Requirement:
Return all the lines below exactly. Any picture among them is omitted.

%%

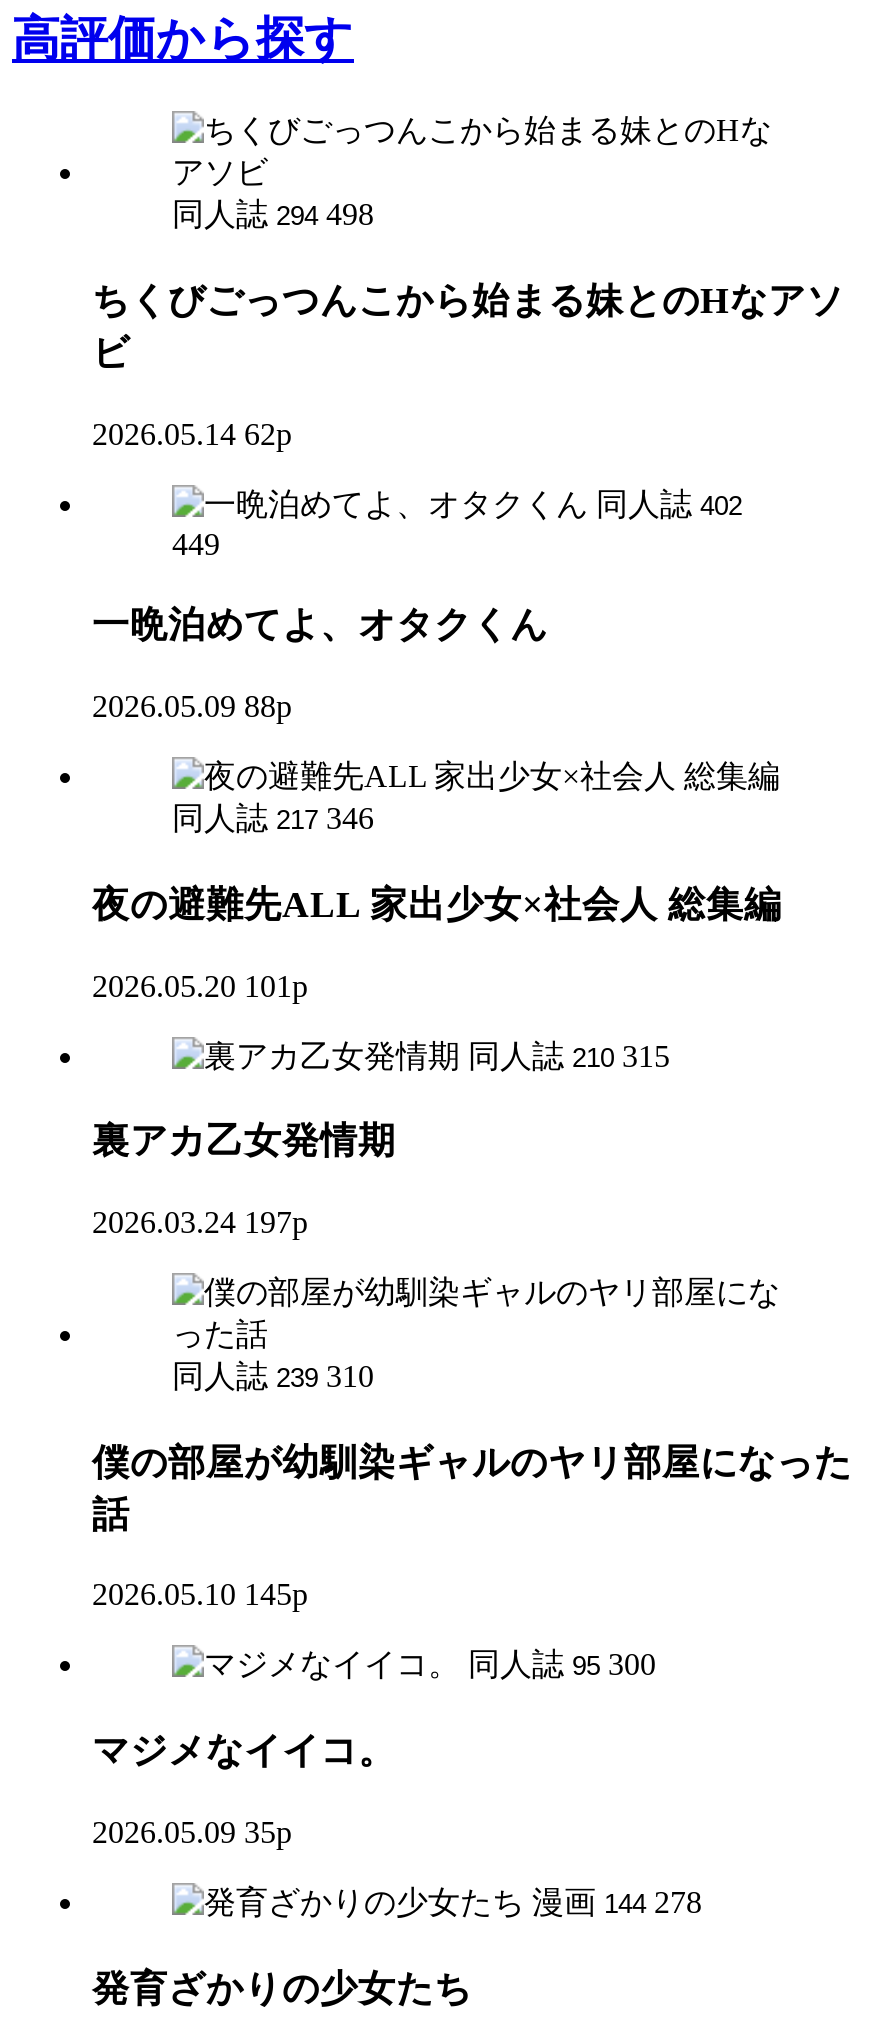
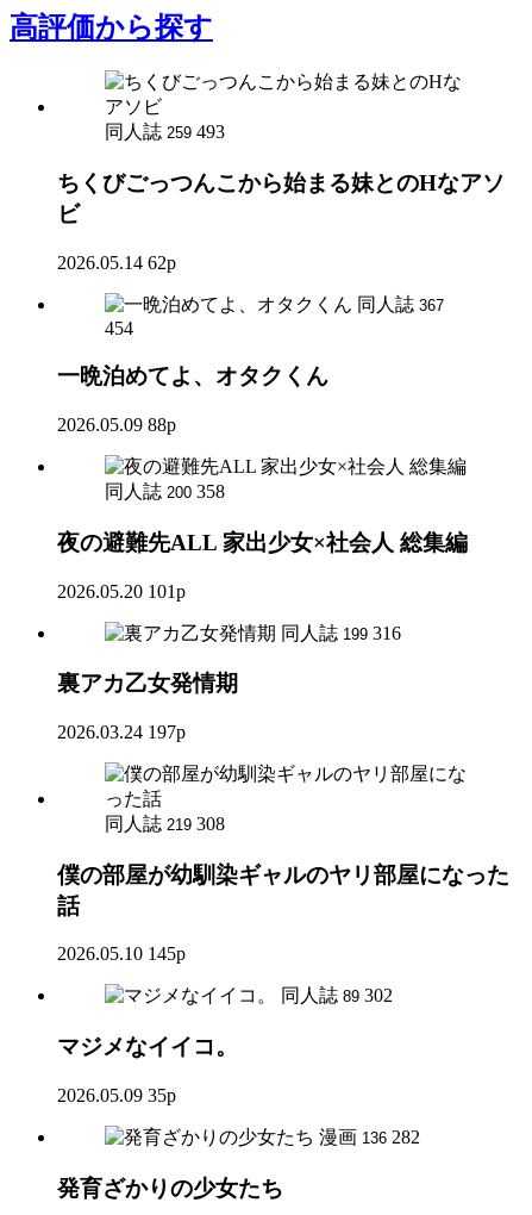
[172,197,374,231] 同人誌 294 498 -> [105,122,225,142] 同人誌 259 493
[596,486,742,520] 同人誌 402 -> [357,294,444,314] 同人誌 367
[172,526,220,560] 449 -> [105,318,133,338] 454
[172,801,374,835] 同人誌 217 346 -> [105,481,225,502] 同人誌 200 358
[468,1038,670,1072] 同人誌 210 315 -> [281,622,401,643] 同人誌 199 316
[172,1359,374,1393] 同人誌 239 310 -> [105,813,225,834] 同人誌 219 308
[468,1648,656,1682] 同人誌 95 300 -> [281,986,393,1006] 同人誌 89 302
[532,1885,702,1919] 漫画 144 278 -> [319,1127,420,1147] 漫画 136 282

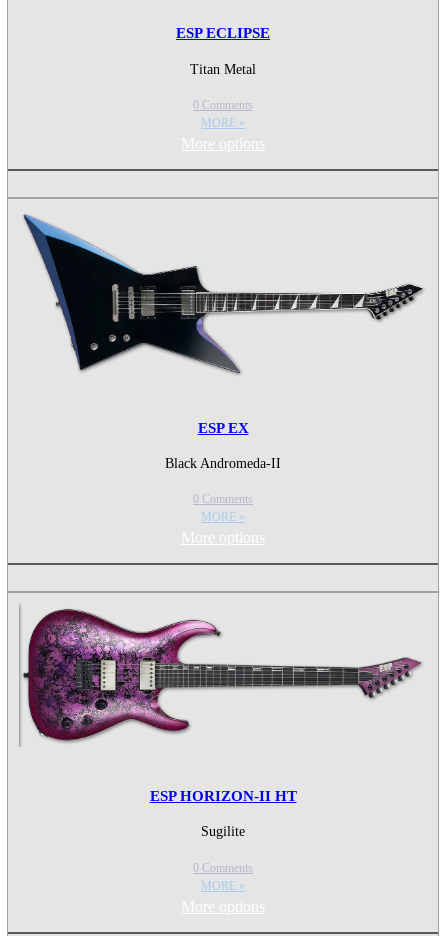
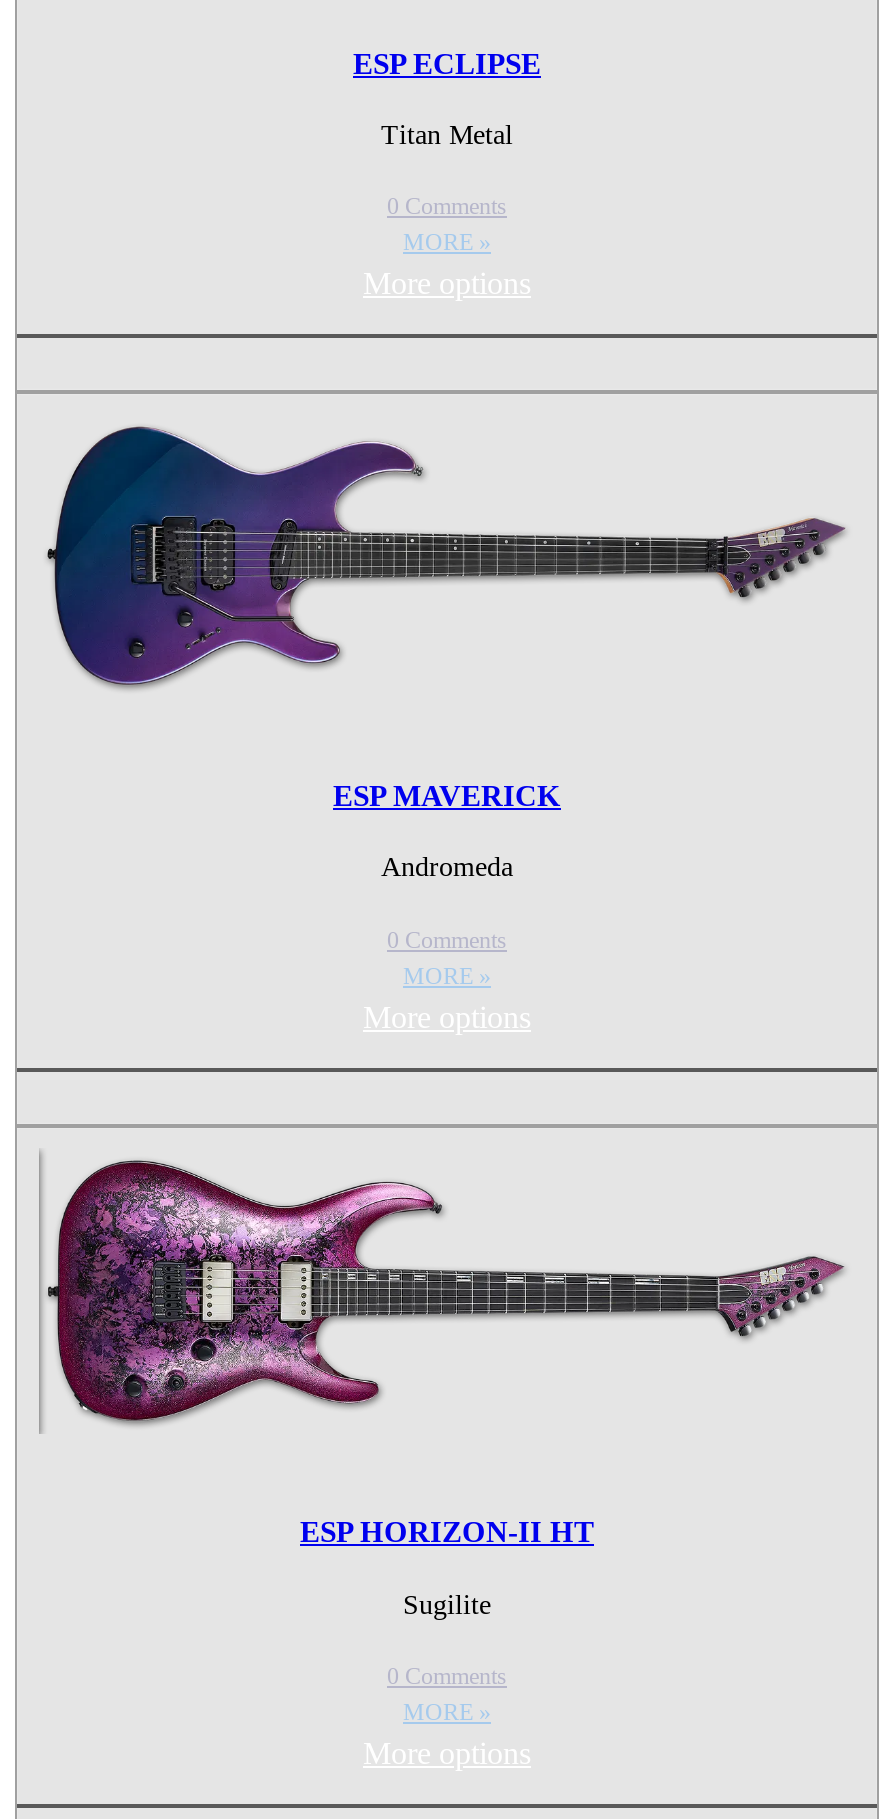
[23,214,424,375] [image] -> [45,425,845,691] [image]
[198,420,248,436] ESP EX -> [333,780,561,812] ESP MAVERICK
[165,456,281,471] Black Andromeda-II -> [381,853,513,883] Andromeda

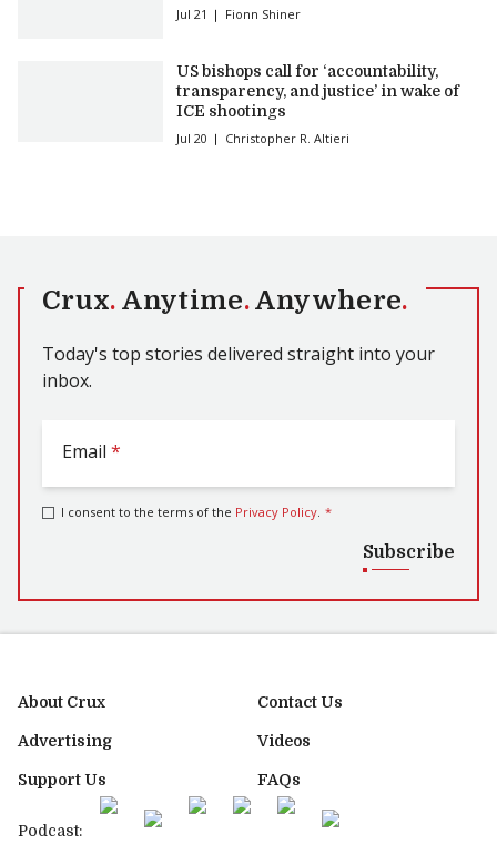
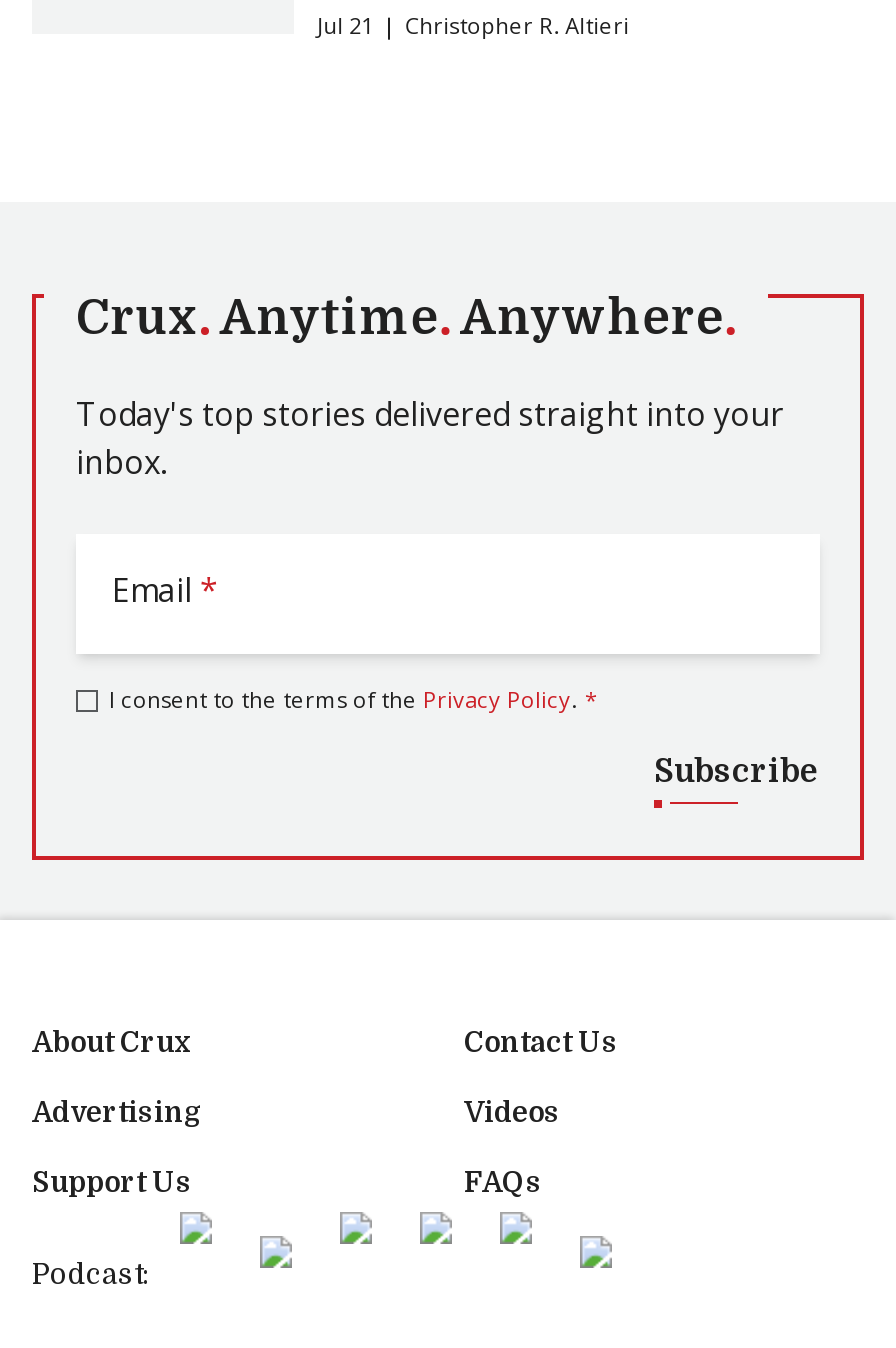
[176,6,459,146] Fionn Shiner | US bishops call for ‘accountability, | transparency, and justice’ in wake of | ICE shootings | Jul 20 -> none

%%

The completed task:
[172,197,374,231] 同人誌 294 498 -> [105,122,225,142] 同人誌 259 493
[596,486,742,520] 同人誌 402 -> [357,294,444,314] 同人誌 367
[172,526,220,560] 449 -> [105,318,133,338] 454
[172,801,374,835] 同人誌 217 346 -> [105,481,225,502] 同人誌 200 358
[468,1038,670,1072] 同人誌 210 315 -> [281,622,401,643] 同人誌 199 316
[172,1359,374,1393] 同人誌 239 310 -> [105,813,225,834] 同人誌 219 308
[468,1648,656,1682] 同人誌 95 300 -> [281,986,393,1006] 同人誌 89 302
[532,1885,702,1919] 漫画 144 278 -> [319,1127,420,1147] 漫画 136 282

[23,214,424,375] [image] -> [45,425,845,691] [image]
[198,420,248,436] ESP EX -> [333,780,561,812] ESP MAVERICK
[165,456,281,471] Black Andromeda-II -> [381,853,513,883] Andromeda

[176,6,459,146] Fionn Shiner | US bishops call for ‘accountability, | transparency, and justice’ in wake of | ICE shootings | Jul 20 -> none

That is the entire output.